ASTANA – Kazakhstan’s stalled People’s IPO programme has been revived to hold a new public stock offering, this time in the state-operated Kazakhstan Electric Grid Operating Company (KEGOC). Shares have been available by application to citizens of Kazakhstan since Nov. 5 and will be until Dec. 3; they will begin to be traded publicly on Dec. 19 when they will also be available to foreign investors.
The KEGOC’s current sole shareholder, the Samruk Kazyna Sovereign Wealth Fund, is offering 10 percent minus one share of its stock in the KEGOC, what is being reported as 25,999,999 shares at a price of 505 tenge [US$2.79] per share. Shares are being made available first to securities dealers, with 14,000 set aside for individual investors.
The IPO will be buttressed by Kazakhstan’s Unified National Pension Fund (ENPF), which will pick up shares of KEGOC in the event that more shares are issued than are bought by the public. “If the number of applications is less than the number of emissions, ENPF could buy KEGOC shares in accordance with its contributors’ interests. It will fulfill the role according to governmental decree,” Director of the People’s IPO Call Centre Vladimir Kovalev told The Astana Times on Nov. 14.
Interested buyers can purchase shares through brokers, Kovalev said. Buyers in more remote areas can access brokers through Kazpost, which will act as agents of brokers outside of Almaty and Astana. Buyers may sign agreements with as many brokers as they want, he said.
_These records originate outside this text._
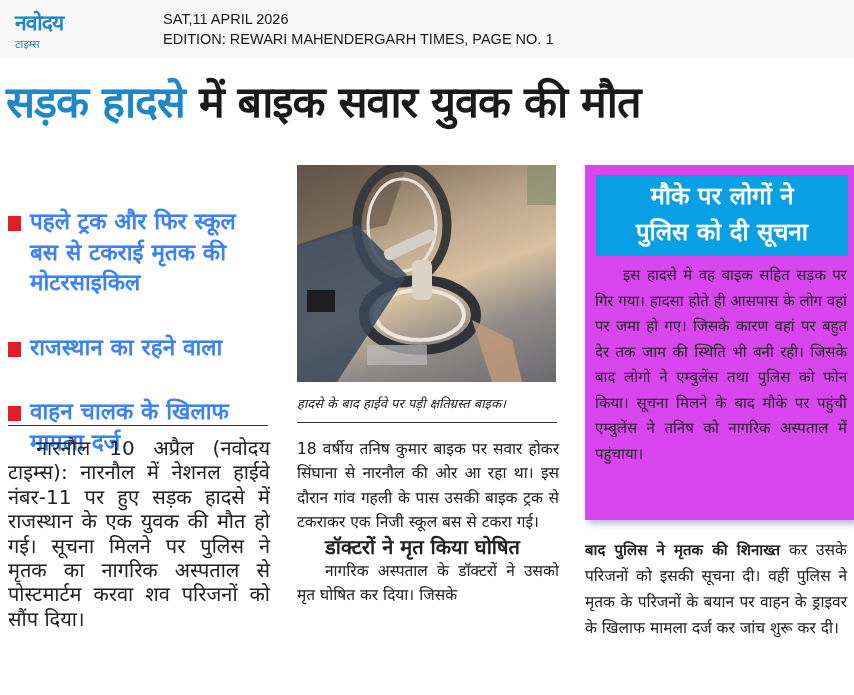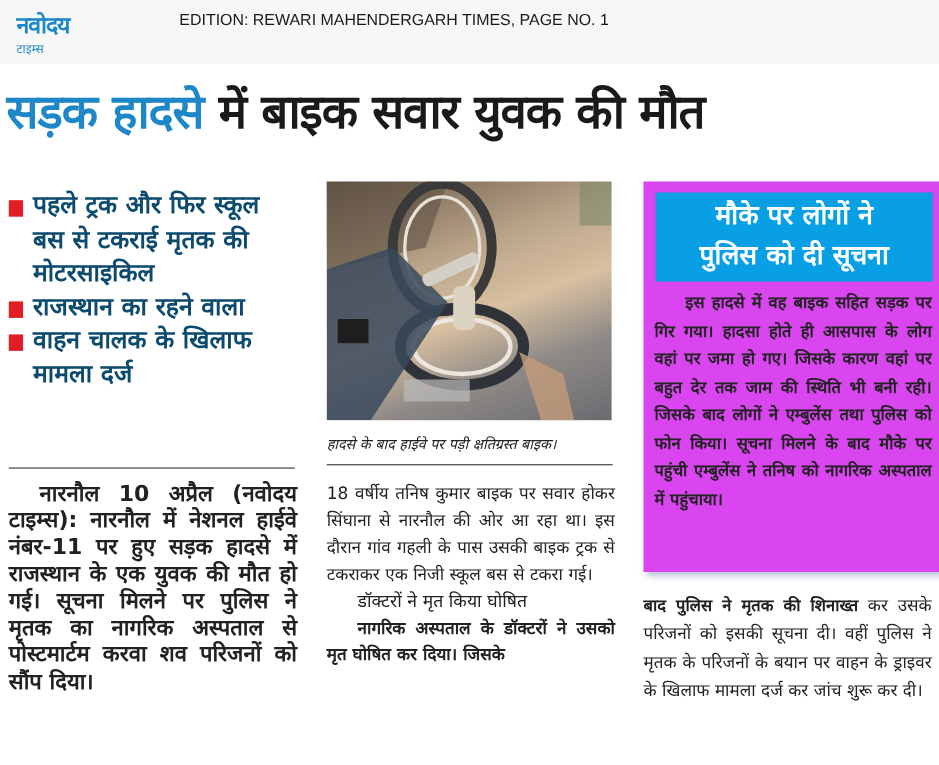"SAT,11 APRIL 2026" div { html: none -> <div>SAT,11 APRIL 2026</div> }
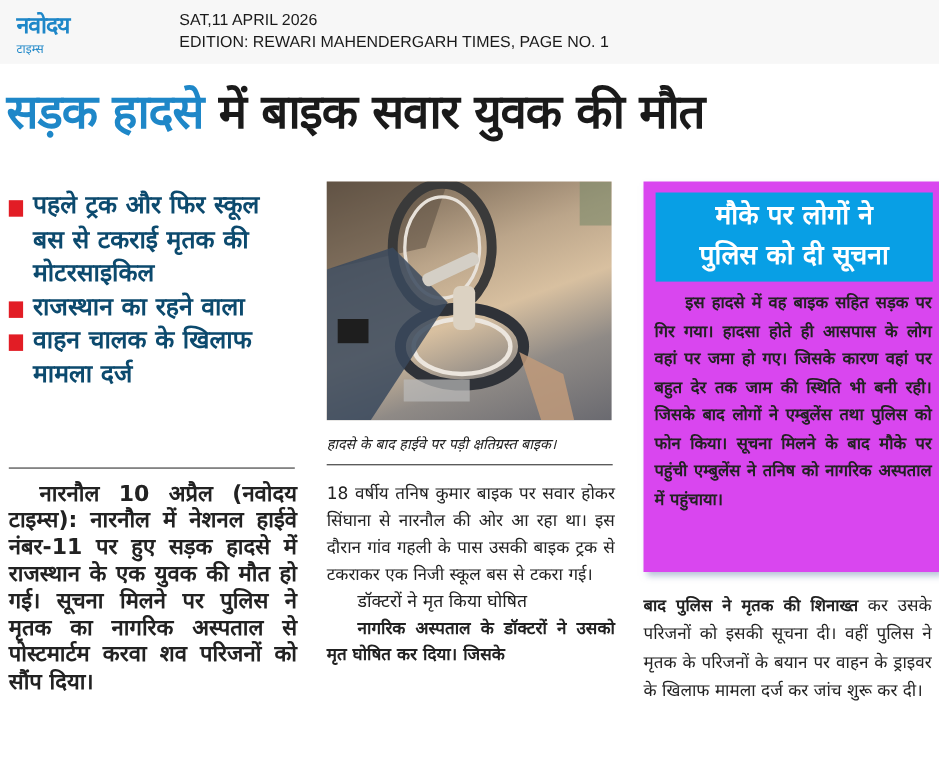"पहले ट्रक और फिर स्कूल" .hl-item { color: #0c4a6e -> #3b82f6; margin-top: none -> 34px }
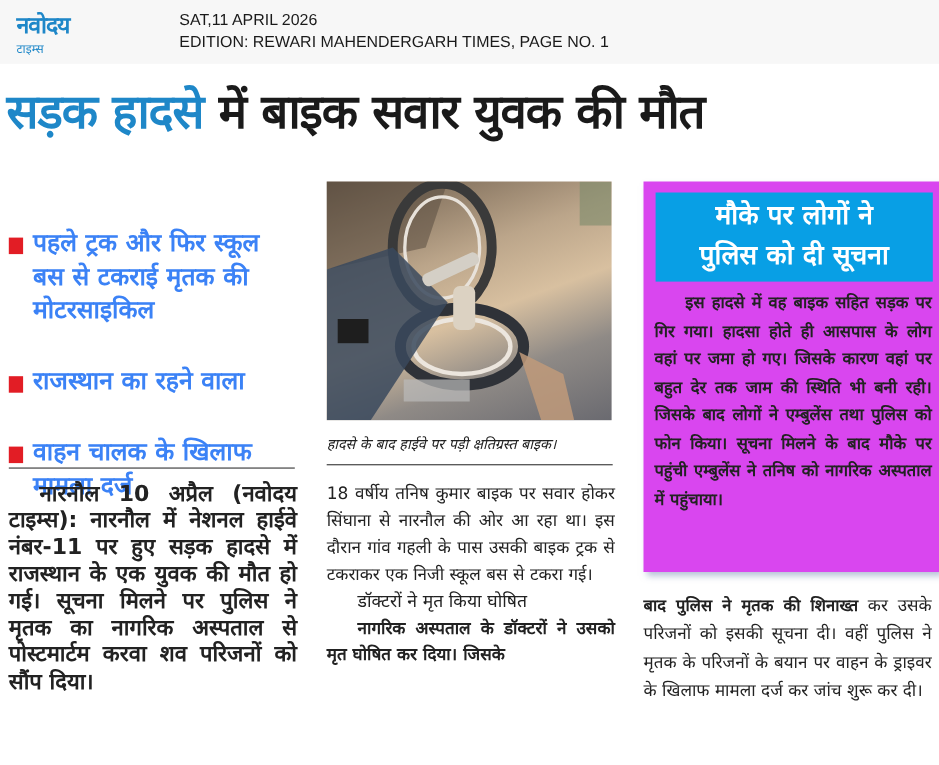"इस हादसे में वह बाइक" .ind { font-weight: bold -> none }
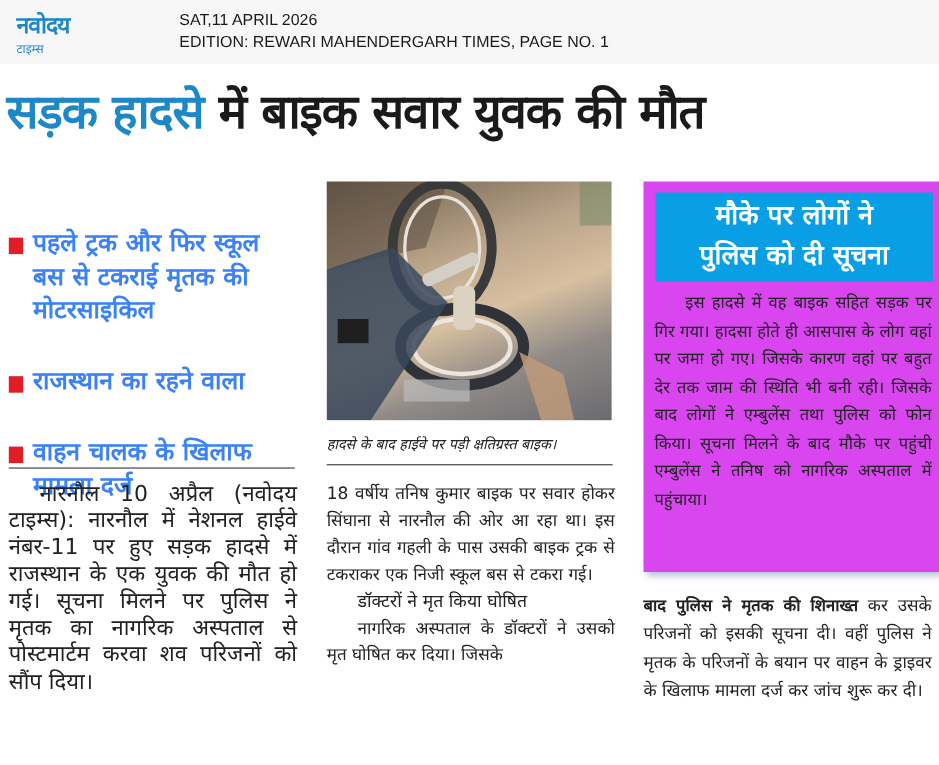"डॉक्टरों ने मृत किया घोषित" .subhead { font-size: 16px -> 20px; font-weight: normal -> bold }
The sale is generating slightly more attention than the 2012 offering of KazTransOil, Samruk Kazyna’s press centre reported on Nov. 13, noting that 1,156 applications for more than 1,150,000 shares of KEGOC stock were received between Nov. 5 and 12, slightly more than the 947 applications that were received in the same period in 2012 for KazTransOil stock. KazTransOil floated 38 million shares on Dec. 25, 2012, and nearly 34,000 citizens of the country became shareholders in the company.
Samruk Kazyna reports that 30,000 people in 25 cities around the country have attended information sessions about the IPO as of Nov. 13.
The People’s IPO programme was approved in 2011, with the first IPO offered in 2012. In February, President of Kazakhstan Nursultan Nazarbayev criticised the government for allowing the programme, which was supposed to quickly float shares in five national companies, to falter. He commanded the government and the country’s National Bank to come up with a plan for both the Unified National Pension Fund and the securities market by June 2014.
Now, Kovalev said, plans are again on track for more public stock offerings, including Samruk-Energo in 2015 and both Kazakhstan Temir Zholy, the national railway company, and KazAtomProm, the national atomic company, in 2016.